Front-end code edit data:
★ ★ ★ ★
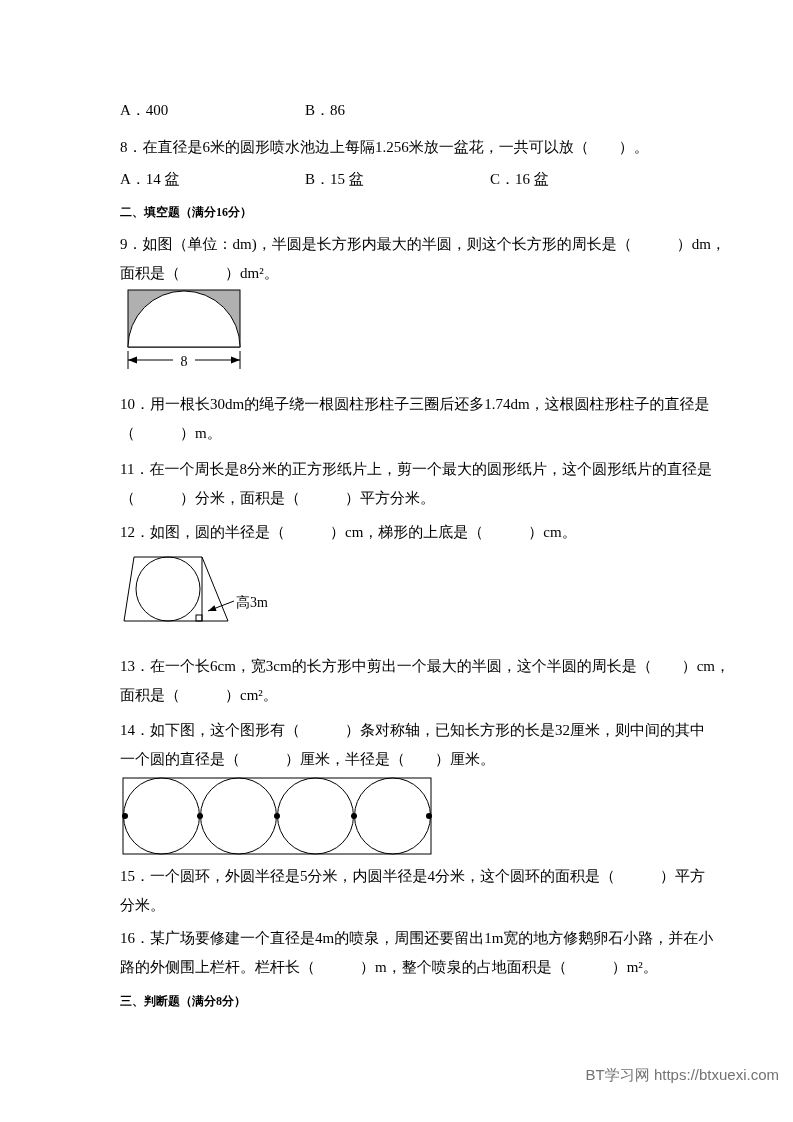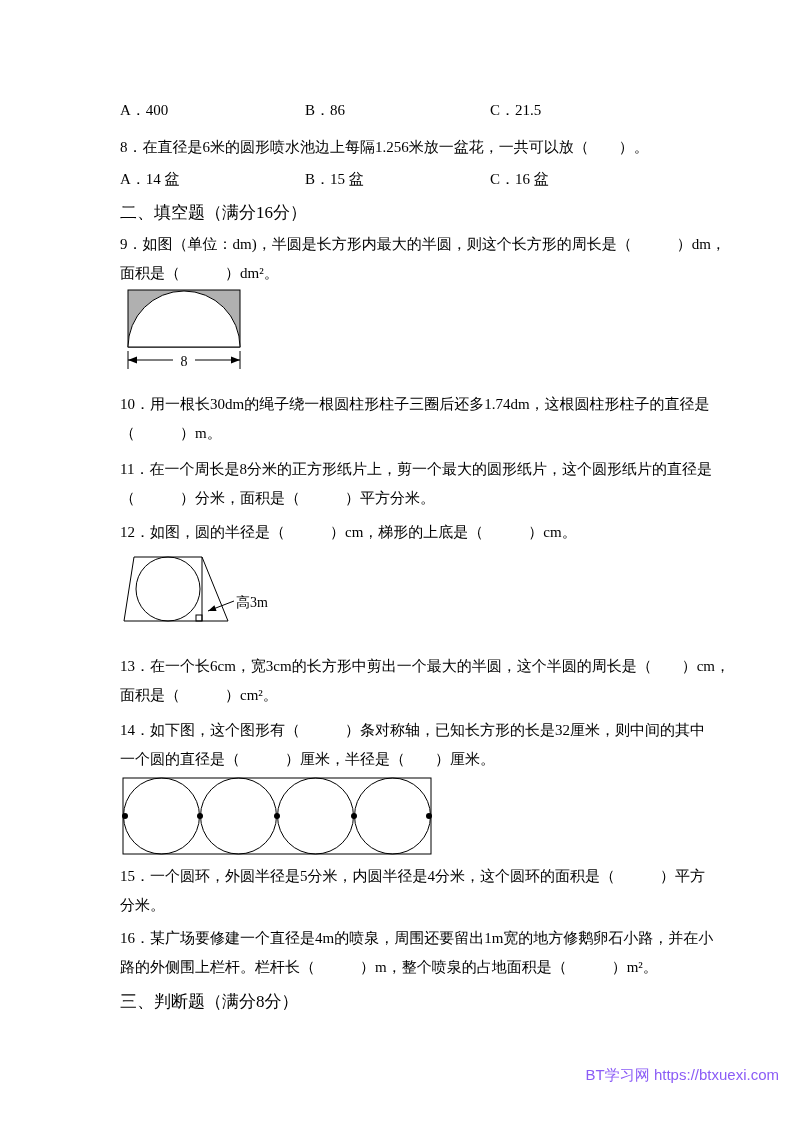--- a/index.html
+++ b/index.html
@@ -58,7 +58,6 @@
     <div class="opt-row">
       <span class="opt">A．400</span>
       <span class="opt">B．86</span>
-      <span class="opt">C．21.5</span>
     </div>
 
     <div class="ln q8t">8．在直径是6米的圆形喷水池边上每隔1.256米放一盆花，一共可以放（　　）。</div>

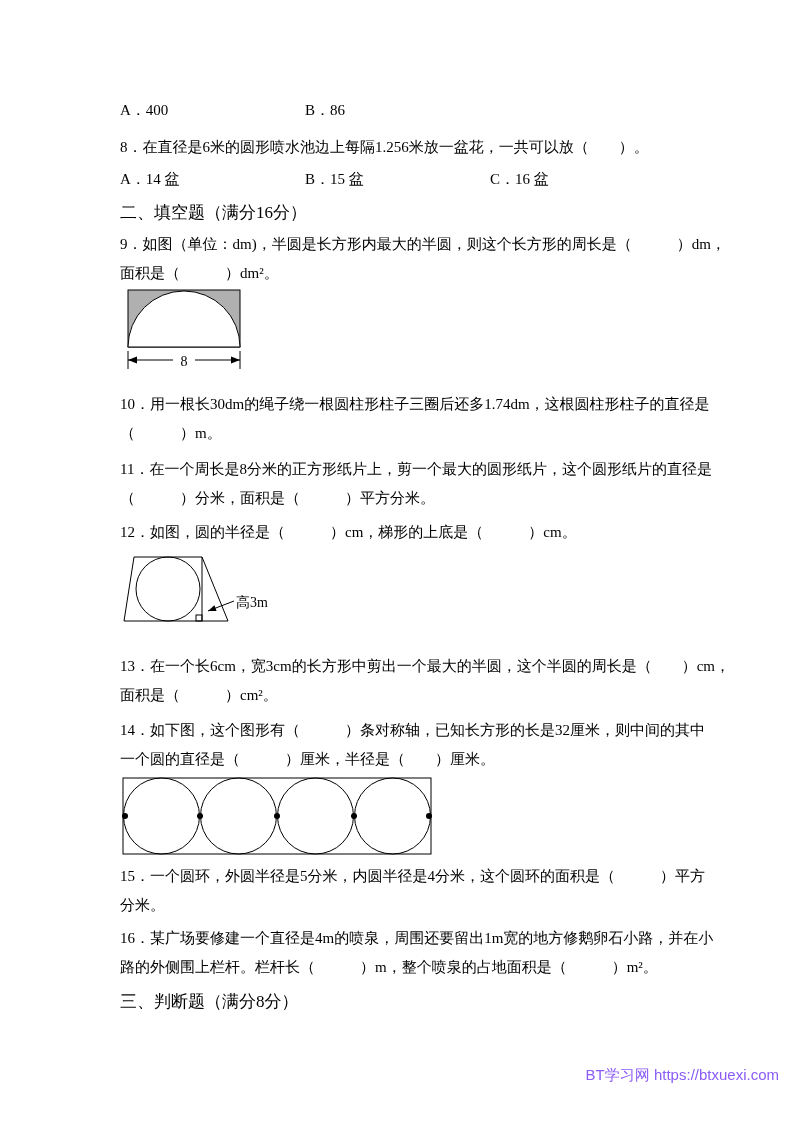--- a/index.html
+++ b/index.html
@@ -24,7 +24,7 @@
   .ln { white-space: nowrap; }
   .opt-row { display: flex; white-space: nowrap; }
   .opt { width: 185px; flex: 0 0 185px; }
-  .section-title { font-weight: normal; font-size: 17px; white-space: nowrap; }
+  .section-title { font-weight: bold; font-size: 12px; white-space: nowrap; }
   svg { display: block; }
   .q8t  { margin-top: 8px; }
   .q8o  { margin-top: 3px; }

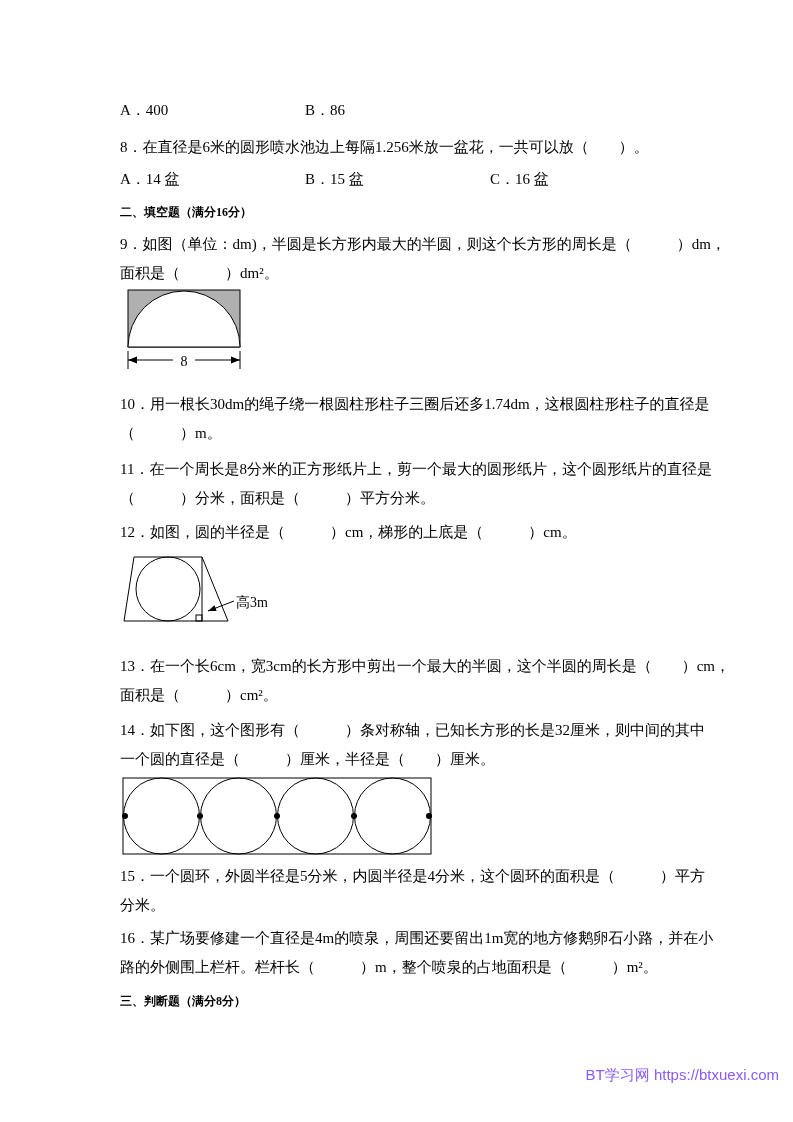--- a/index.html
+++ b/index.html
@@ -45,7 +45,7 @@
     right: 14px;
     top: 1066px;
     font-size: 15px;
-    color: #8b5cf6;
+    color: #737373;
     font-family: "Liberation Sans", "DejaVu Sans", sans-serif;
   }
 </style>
★ ★ ★ ★
§ TASK BRIEF
Copy out every line from the data above that has "flex" in it.

§ FINAL ANSWER
   .opt-row { display: flex; white-space: nowrap; }
   .opt { width: 185px; flex: 0 0 185px; }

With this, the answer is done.